Graph shows consistent agreement between the categoric estimates of breast density using the Breast Imaging Reporting and Data System (BI‐RADS) classification (a) and the Boyd six‐grade classification (b)

For 50% glandular density and a thickness of 5 cm, the total summarized MGD in dual‐energy images is 1.78 mGy for uniform and 1.81 mGy for nonuniform phantoms.
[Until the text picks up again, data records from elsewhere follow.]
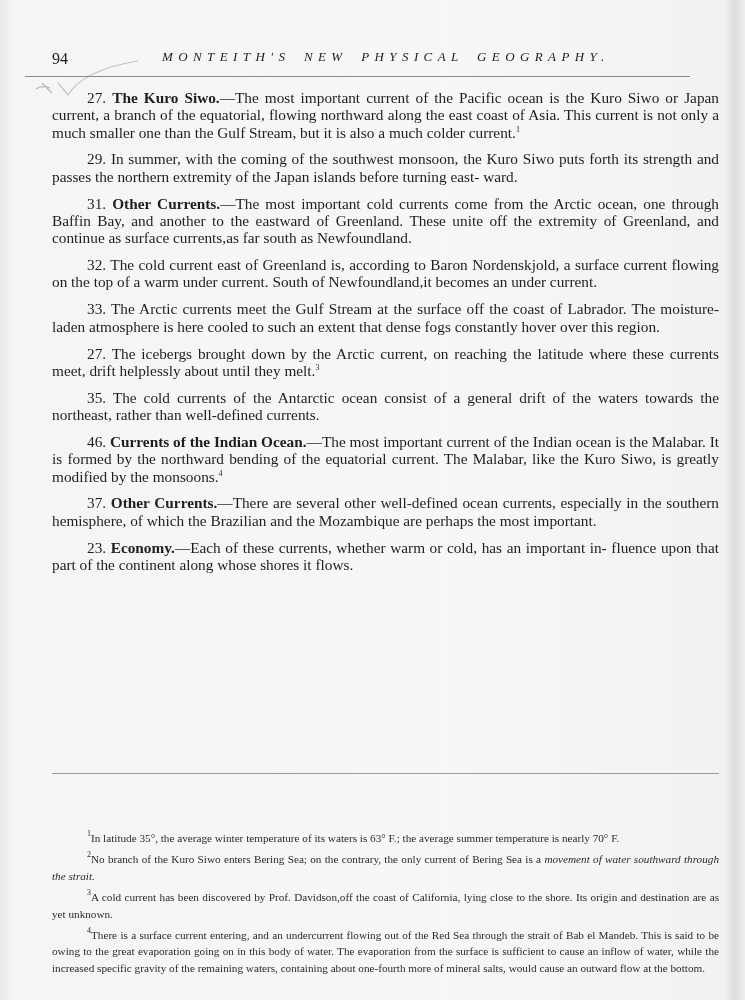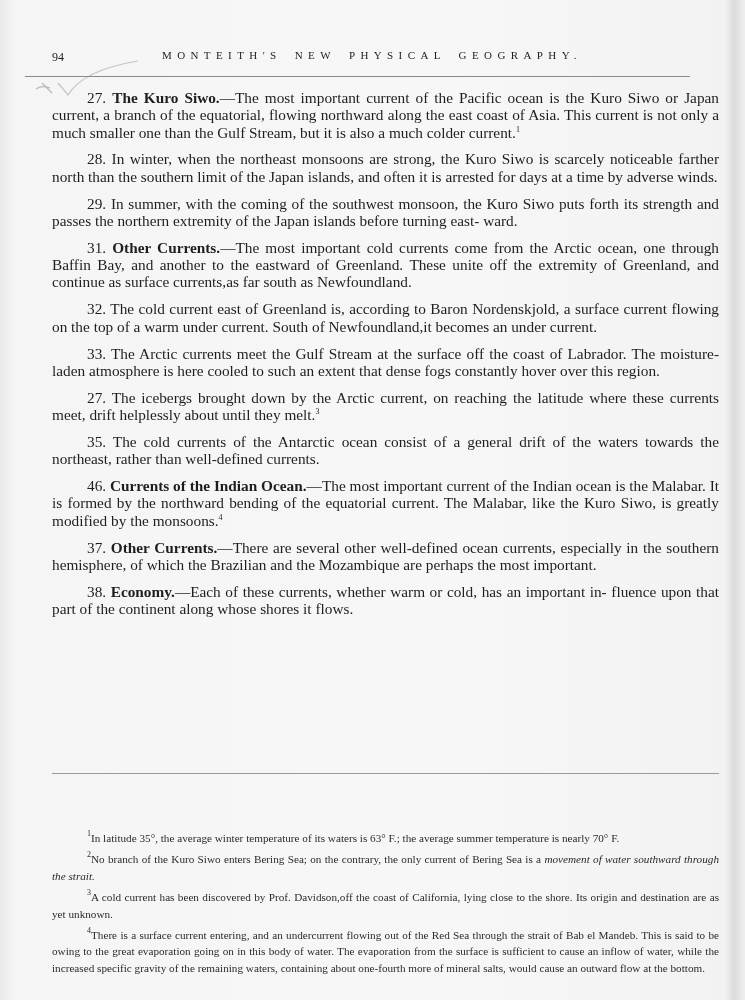--- a/index.html
+++ b/index.html
@@ -15,7 +15,7 @@
       position: absolute; top: 48px; left: 0; width: 667px; height: 24px;
       font-size: 15px;
     }
-    .page-number { position: absolute; left: 0; top: 2px; font-size: 12px; }
+    .page-number { position: absolute; left: 0; top: 2px; font-size: 16px; }
     .book-title {
       position: absolute; left: 110px; top: 1px;
       letter-spacing: 5.4px; font-size: 11px; word-spacing: 5px;

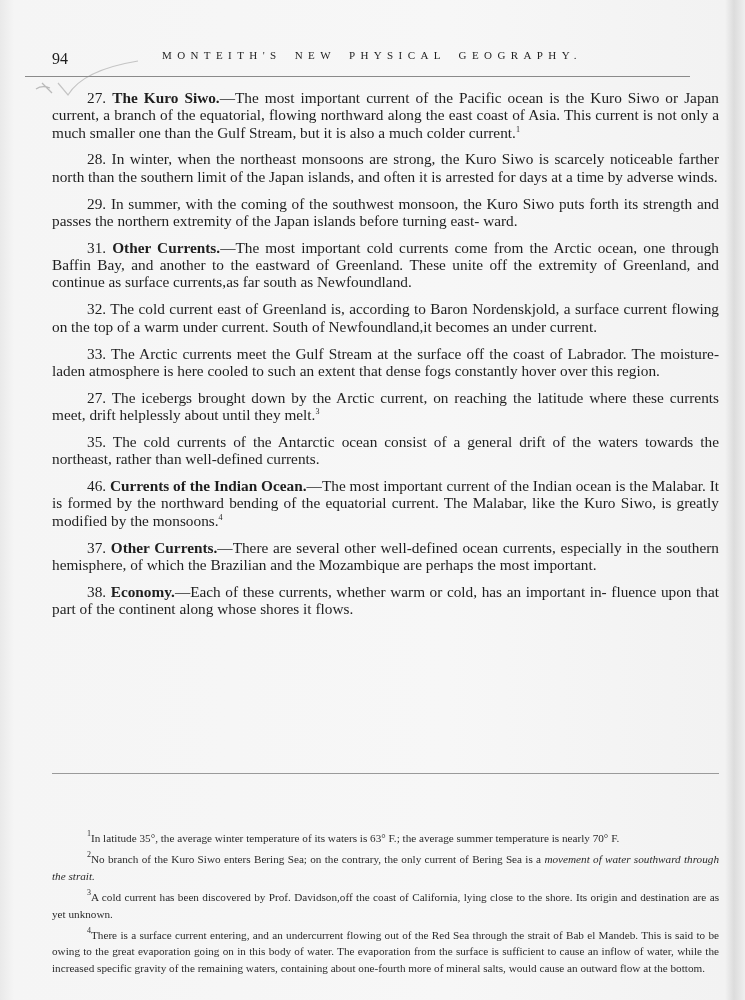--- a/index.html
+++ b/index.html
@@ -18,7 +18,7 @@
     .page-number { position: absolute; left: 0; top: 2px; font-size: 16px; }
     .book-title {
       position: absolute; left: 110px; top: 1px;
-      letter-spacing: 5.4px; font-size: 11px; word-spacing: 5px;
+      font-style: italic; letter-spacing: 5.4px; font-size: 13px; word-spacing: 5px;
     }
     .head-rule { position: absolute; left: 25px; top: 76px; width: 665px; border-top: 1px solid #8a8a8a; }
     .pencil { position: absolute; left: 28px; top: 55px; width: 120px; height: 55px; }

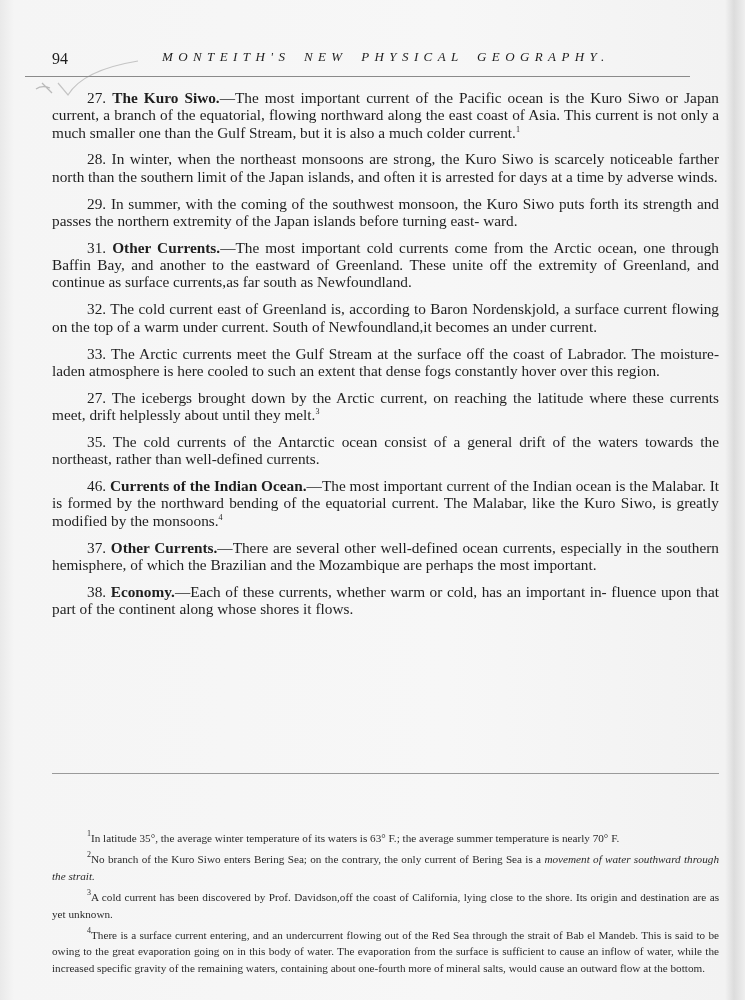--- a/index.html
+++ b/index.html
@@ -54,7 +54,6 @@
   <div class="body-text">
 
     <p class="para"><span>27.</span> <b>The Kuro Siwo.</b><span>—The most important current of the Pacific ocean is the Kuro Siwo or Japan current, a branch of the equatorial, flowing northward along the east coast of Asia. This current is not only a much smaller one than the Gulf Stream, but it is also a much colder current.</span><sup>1</sup></p>
-    <p class="para"><span>28.</span> <span>In winter, when the northeast monsoons are strong, the Kuro Siwo is scarcely noticeable farther north than the southern limit of the Japan islands, and often it is arrested for days at a time by adverse winds.</span></p>
     <p class="para"><span>29.</span> <span>In summer, with the coming of the southwest monsoon, the Kuro Siwo puts forth its strength and passes the northern extremity of the Japan islands before turning east- ward.</span></p>
     <p class="para"><span>31.</span> <b>Other Currents.</b><span>—The most important cold currents come from the Arctic ocean, one through Baffin Bay, and another to the eastward of Greenland. These unite off the extremity of Greenland, and continue as surface currents,as far south as Newfoundland.</span></p>
     <p class="para"><span>32.</span> <span>The cold current east of Greenland is, according to Baron Nordenskjold, a surface current flowing on the top of a warm under current. South of Newfoundland,it becomes an under current.</span></p>

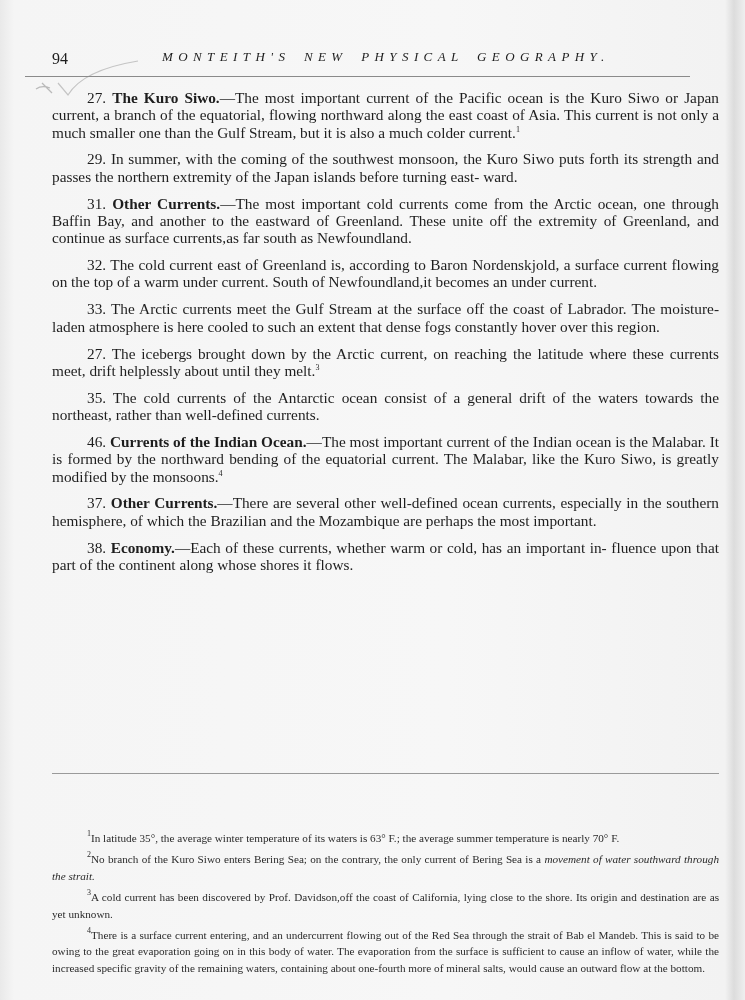--- a/index.html
+++ b/index.html
@@ -62,7 +62,7 @@
     <p class="para"><span>35.</span> <span>The cold currents of the Antarctic ocean consist of a general drift of the waters towards the northeast, rather than well-defined currents.</span></p>
     <p class="para"><span>46.</span> <b>Currents of the Indian Ocean.</b><span>—The most important current of the Indian ocean is the Malabar. It is formed by the northward bending of the equatorial current. The Malabar, like the Kuro Siwo, is greatly modified by the monsoons.</span><sup>4</sup></p>
     <p class="para"><span>37.</span> <b>Other Currents.</b><span>—There are several other well-defined ocean currents, especially in the southern hemisphere, of which the Brazilian and the Mozambique are perhaps the most important.</span></p>
-    <p class="para"><span>38.</span> <b>Economy.</b><span>—Each of these currents, whether warm or cold, has an important in- fluence upon that part of the continent along whose shores it flows.</span></p>
+    <p class="para"><span>23.</span> <b>Economy.</b><span>—Each of these currents, whether warm or cold, has an important in- fluence upon that part of the continent along whose shores it flows.</span></p>
   </div>
 
   <div class="foot-rule"></div>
By comparison, the average MGD for screening mammography in the United States in 2006 was 1.8 mGy for a reference phantom equivalent to 50% density and 4.7 cm thickness.36 In a study of five DM systems, the MGD varied from 1.4 to 2.4 mGy for 1‐view screening mammography.37 The dual‐energy DBT used in our study results in a dose comparable to that of routine DM. There are some limitations in this study; the first, regression coefficients in Table 1 such as A HE or R value might be changed depending on detector type (Y6‐ or Y8), software version and calibration. So, other coefficients could be taken into consideration for modification breast density accuracy in the future. Another limitation is the absence of an x‐ray scatter correction, which is the predominant source of error in breast density measurement using dual energy mammography. In addition, we used a newly proposed algorithm for which more study is needed to verify efficacy. Future clinical implementation of this technique is expected using a clinical protocol in which automatic exposure control, as high‐energy imaging, is combined with low‐dose 3D projection, as low‐energy imaging. Previously, some 2D interactive computer programs have also been used to generate a percentage mammographic density.5, 38, 39 These methods, as well as other similar interactive computer and qualitative estimates, assess a 3D organ using 2D techniques, so are likely to be limited. Therefore, DBT potentially has sufficient superiority, which provides 2D and 3D imaging for diagnosis while offering quantification of breast density as a risk factor for breast cancer.

5. CONCLUSIONS

In conclusion, the RMSE for breast density measurements was 2.64–3.34% for uniform, variable thickness phantoms, 4.17% for uniform, variable density phantoms, and 4.49% for nonuniform, variable thickness phantoms. The results of these phantom studies indicate that the dual‐energy technique can be used to measure breast density with an error of < 10%, using DBT.

CONFLICT OF INTEREST

The authors declare no competing financial interests.

ACKNOWLEDGMENTS

This study was financially supported in part by a grant from Chung Shan Medical University Hospital (grant number: CSH‐2009‐A‐004) and by a grant from Shin Kong Wu Ho‐Su Memorial Hospital (grant number: SKH‐8302‐103‐0602).